Benzon v. Morgan Stanley Distributors, Inc.

Citation420 F.3d 598
Decision Date22 August 2005
Docket NumberNo. 04-5230.,04-5230.
PartiesEdward B. BENZON, et al., Plaintiffs-Appellants, v. MORGAN STANLEY DISTRIBUTORS, INC.; Morgan Stanley Investment Advisors, Inc.; Morgan Stanley Investment Management, Inc.; Morgan Stanley Investments, L.P.; Morgan Stanley DW, Inc.; and Morgan Stanley, Defendants-Appellees.
CourtUnited States Courts of Appeals. United States Court of Appeals (6th Circuit)

H. Naill Falls, Jr., Falls & Veach, Nashville, Tennessee, for Appellants. Richard A. Rosen, Paul, Weiss, Rifkind, Wharton & Garrison, New York, New York, for Appellees.

ON BRIEF:

H. Naill Falls, Jr., Falls & Veach, Nashville, Tennessee, Jonathan D. Rose, Boult, Cummings, Conners & Berry, Nashville, Tennessee, for Appellants. Richard A. Rosen, Paul, Weiss, Rifkind, Wharton & Garrison, New York, New York, for Appellees.

Before: CLAY, Circuit Judge; GRAHAM, District Judge.*

OPINION

CLAY, Circuit Judge.

Plaintiffs in this putative class action, all of whom are investors in Class B shares of Morgan Stanley mutual funds, appeal the district court's order of dismissal for failure to state a claim upon which relief can be granted in connection with their federal law claims1 against Defendants, Morgan Stanley Distributors, Inc., Morgan Stanley Investment Advisors, Inc., Morgan Stanley Investment Management, Inc., Morgan Stanley Investments L.P., Morgan Stanley DW, Inc., and Morgan Stanley.

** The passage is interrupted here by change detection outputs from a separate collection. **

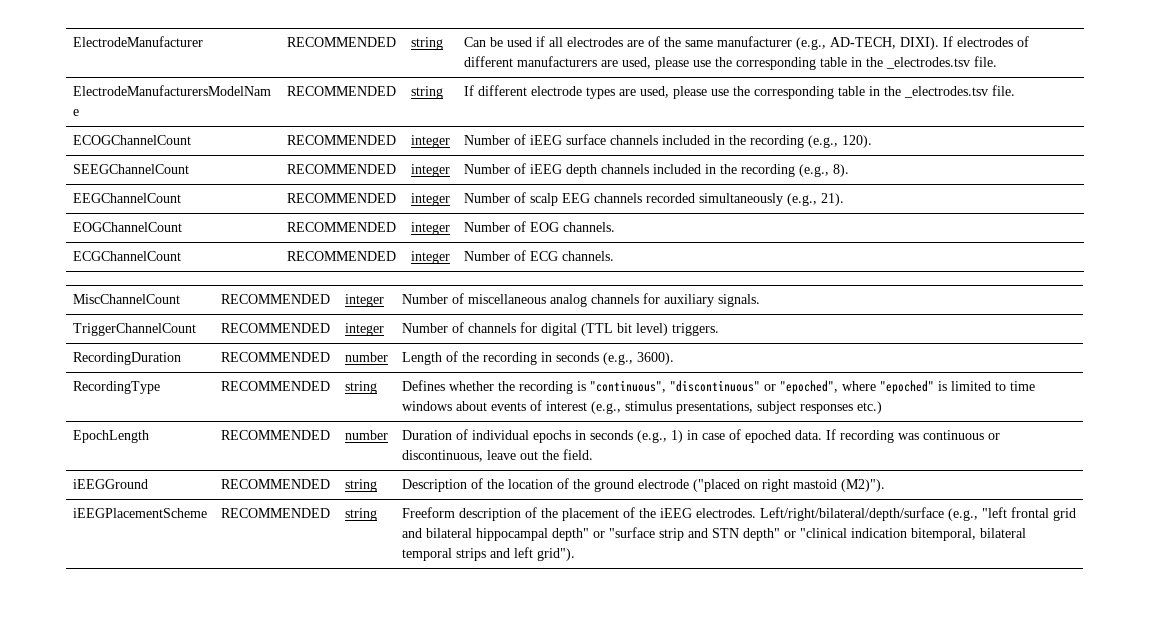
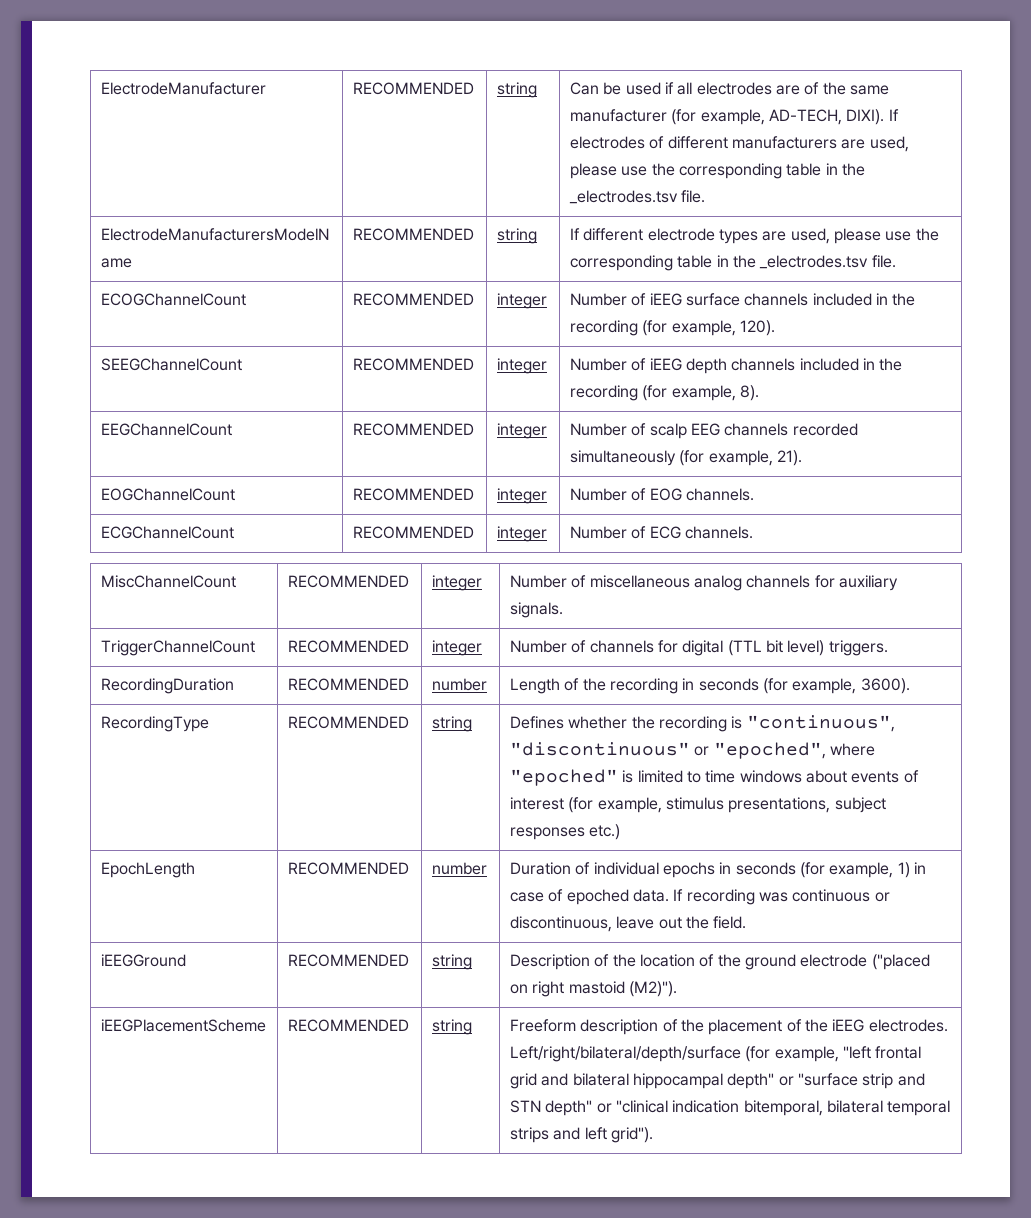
[795,37,826,50] (e.g., -> [671,109,765,125] (for example,
[807,135,838,148] (e.g., -> [642,320,736,336] (for example,
[798,164,829,177] (e.g., -> [642,385,736,401] (for example,
[786,193,817,206] (e.g., -> [679,450,773,466] (for example,
[602,352,633,365] (e.g., -> [762,678,857,694] (for example,
[590,401,621,414] (e.g., -> [568,797,662,813] (for example,
[636,430,667,443] (e.g., -> [799,862,894,878] (for example,
[947,508,978,521] (e.g., -> [745,1046,839,1062] (for example,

Specifically, Plaintiffs appeal the district court's dismissal of: 1) their claim that Defendants violated federal securities law, including § 12 of the Federal Securities Act of 1933, 15 U.S.C. § 77l, § 10(b) of the Securities and Exchange Act of 1934, 15 U.S.C. § 78j, and Rule 10b-5(b) of the Securities and Exchange Commission ("SEC") Regulations promulgated under the 1934 Act, by failing to disclose information in their prospectuses regarding the relative value of Class B shares in mutual funds offered by Defendants; 2) their claim that Defendants violated SEC Rule 10b-5(a) and Rule 10b-5(c), by selling Class B shares in mutual funds, which Plaintiffs allege assess unnecessary fees; and 3) their claim that Defendants violated 15 U.S.C. § 77l(a)(2) and SEC Rule 10b-5(b) by failing to disclose a broker compensation scheme which they allege works a conflict of interest. Plaintiffs also appeal from the district court's denial of their motion, filed after the entry of judgment in this case, for leave to file an amended complaint.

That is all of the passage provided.